Russia's supreme court yesterday recognised that the Tsar was the victim of political repression and was unlawfully killed. By doing so it absolved the Romanovs of culpability in crimes that the Bolsheviks used to justify both the Russian Revolution in 1917 and the killing by firing squad of the Tsar and his family the following year in a cellar in Yekaterinburg.
The ruling marks yet another shift in official attitudes to the Royal Family. In 1998 their remains were ceremonially reburied in St Petersburg. In 2000 the Romanovs were canonised as martyrs by the Russian Orthodox Church.

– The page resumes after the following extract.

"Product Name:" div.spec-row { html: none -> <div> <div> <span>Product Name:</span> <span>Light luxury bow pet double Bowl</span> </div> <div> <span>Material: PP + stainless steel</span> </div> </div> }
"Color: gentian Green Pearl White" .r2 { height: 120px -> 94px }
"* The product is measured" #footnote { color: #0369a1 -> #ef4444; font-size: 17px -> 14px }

The court's ruling, says the Church, “restores historical continuity and 1,000 years of state tradition”. It also fulfils the human need for a reckoning. By confronting its past, Russia is better able to face its future. But could there be another factor at the back of Mr Putin's mind now that he is no longer President, but Prime Minister?
A century ago Pyotr Stolypin served as Prime Minister under Tsar Nicholas II, creating a precedent in the Kremlin for a strong, reform-minded and ruthlessly ambitious prime minister serving under a weak and biddable head of state.
Mr Putin should note: it did not end well. Stolypin was assassinated in 1911, possibly by conservative monarchists who feared his hold on the tsar.